» **PROBLEM DESCRIPTION**
A word-for-word copy of the data is what's wanted, with no pictures.

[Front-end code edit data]
====
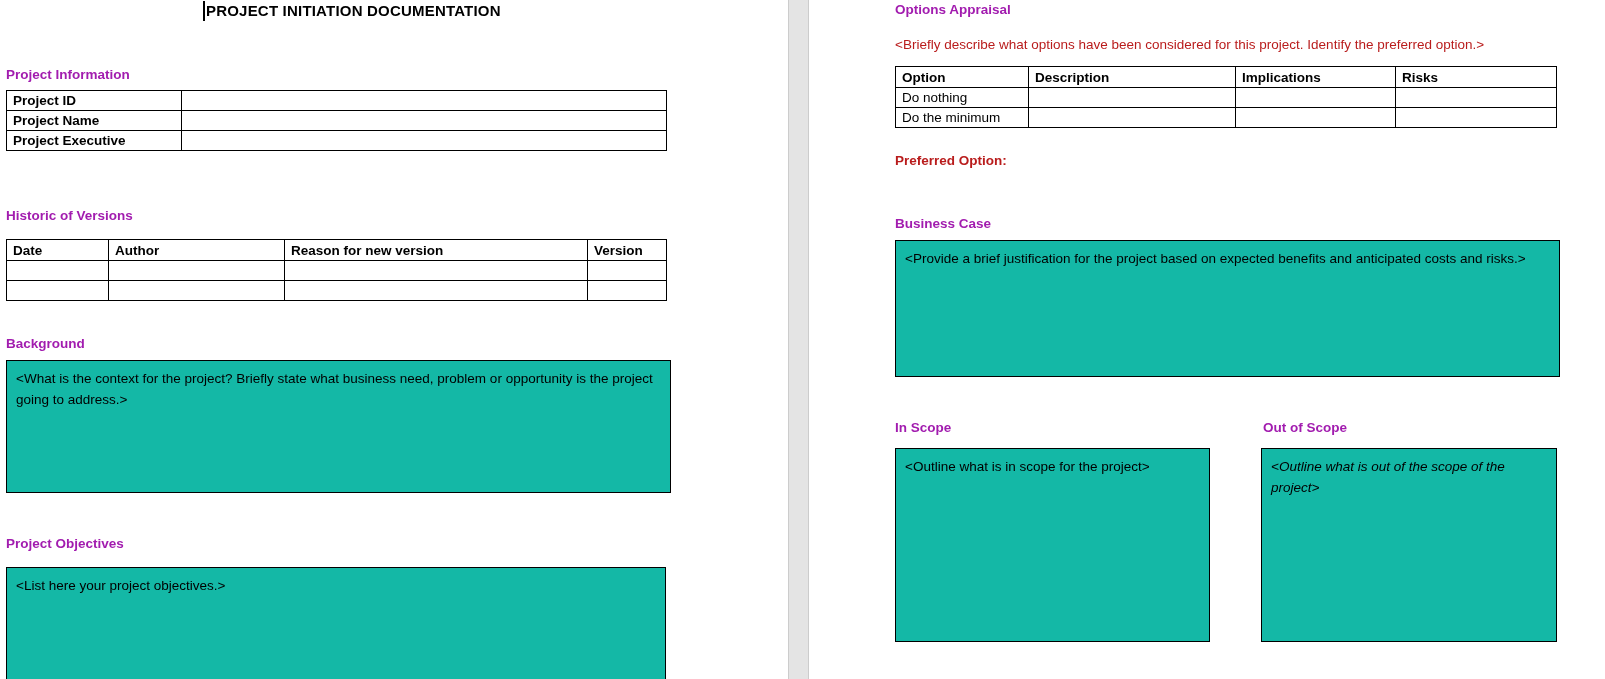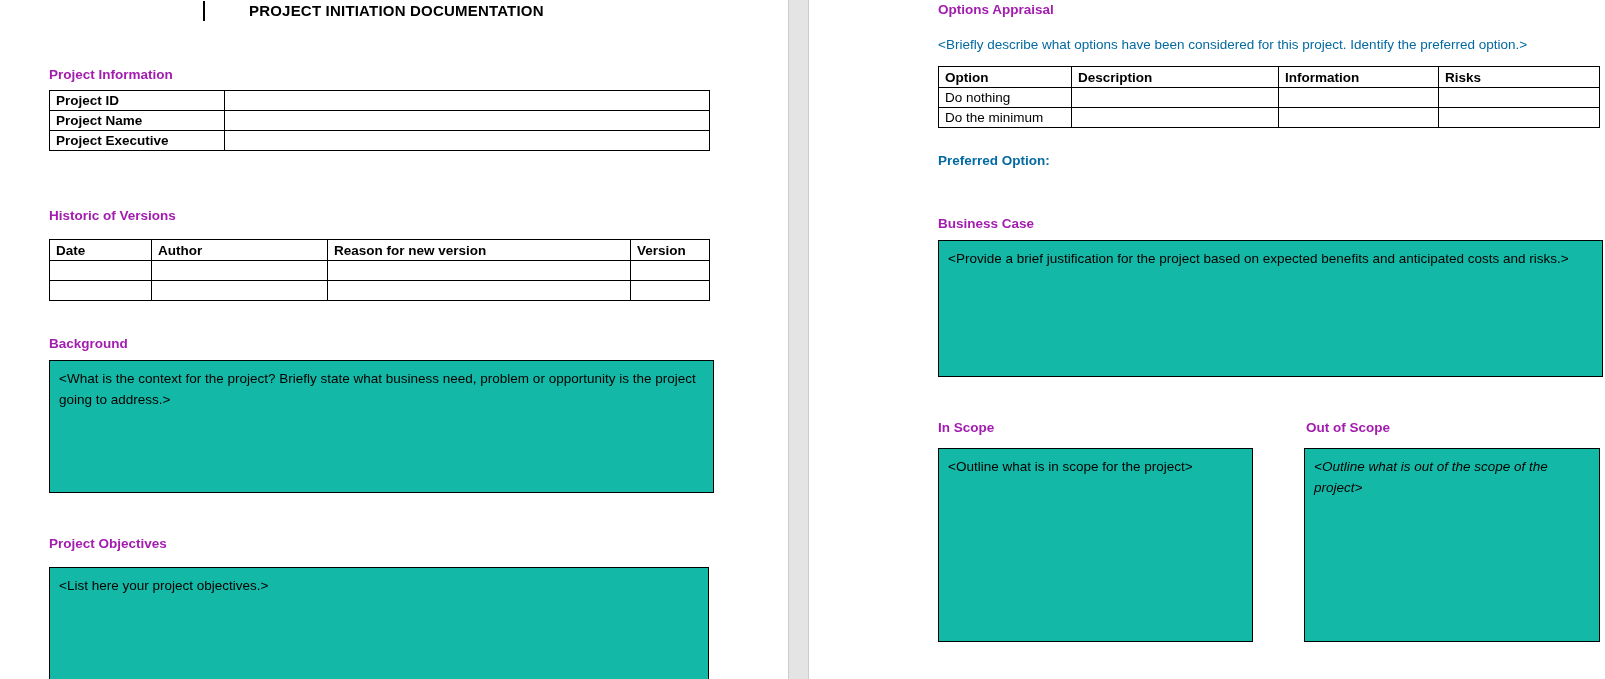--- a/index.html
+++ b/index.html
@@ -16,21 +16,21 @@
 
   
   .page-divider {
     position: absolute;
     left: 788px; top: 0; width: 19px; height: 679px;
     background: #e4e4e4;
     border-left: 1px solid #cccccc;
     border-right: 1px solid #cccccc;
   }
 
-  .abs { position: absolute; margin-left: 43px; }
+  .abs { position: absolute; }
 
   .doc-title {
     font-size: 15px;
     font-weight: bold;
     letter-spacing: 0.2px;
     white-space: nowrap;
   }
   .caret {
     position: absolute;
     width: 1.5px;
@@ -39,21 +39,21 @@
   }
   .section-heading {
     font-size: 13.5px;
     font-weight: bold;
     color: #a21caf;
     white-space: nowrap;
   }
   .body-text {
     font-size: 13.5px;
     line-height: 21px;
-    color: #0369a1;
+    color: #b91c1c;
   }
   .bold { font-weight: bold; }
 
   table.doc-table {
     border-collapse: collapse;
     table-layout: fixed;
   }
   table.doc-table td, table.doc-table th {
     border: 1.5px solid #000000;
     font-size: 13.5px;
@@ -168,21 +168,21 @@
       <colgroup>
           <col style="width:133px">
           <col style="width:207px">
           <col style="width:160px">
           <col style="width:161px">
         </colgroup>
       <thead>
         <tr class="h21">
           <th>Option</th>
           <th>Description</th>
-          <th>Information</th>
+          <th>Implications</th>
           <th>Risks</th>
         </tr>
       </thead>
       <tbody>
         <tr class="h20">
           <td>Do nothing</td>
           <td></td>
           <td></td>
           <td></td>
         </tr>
====
» **RESULT OF THIS TASK**
--- a/index.html
+++ b/index.html
@@ -16,21 +16,21 @@
 
   
   .page-divider {
     position: absolute;
     left: 788px; top: 0; width: 19px; height: 679px;
     background: #e4e4e4;
     border-left: 1px solid #cccccc;
     border-right: 1px solid #cccccc;
   }
 
-  .abs { position: absolute; margin-left: 43px; }
+  .abs { position: absolute; }
 
   .doc-title {
     font-size: 15px;
     font-weight: bold;
     letter-spacing: 0.2px;
     white-space: nowrap;
   }
   .caret {
     position: absolute;
     width: 1.5px;
@@ -39,21 +39,21 @@
   }
   .section-heading {
     font-size: 13.5px;
     font-weight: bold;
     color: #a21caf;
     white-space: nowrap;
   }
   .body-text {
     font-size: 13.5px;
     line-height: 21px;
-    color: #0369a1;
+    color: #b91c1c;
   }
   .bold { font-weight: bold; }
 
   table.doc-table {
     border-collapse: collapse;
     table-layout: fixed;
   }
   table.doc-table td, table.doc-table th {
     border: 1.5px solid #000000;
     font-size: 13.5px;
@@ -168,21 +168,21 @@
       <colgroup>
           <col style="width:133px">
           <col style="width:207px">
           <col style="width:160px">
           <col style="width:161px">
         </colgroup>
       <thead>
         <tr class="h21">
           <th>Option</th>
           <th>Description</th>
-          <th>Information</th>
+          <th>Implications</th>
           <th>Risks</th>
         </tr>
       </thead>
       <tbody>
         <tr class="h20">
           <td>Do nothing</td>
           <td></td>
           <td></td>
           <td></td>
         </tr>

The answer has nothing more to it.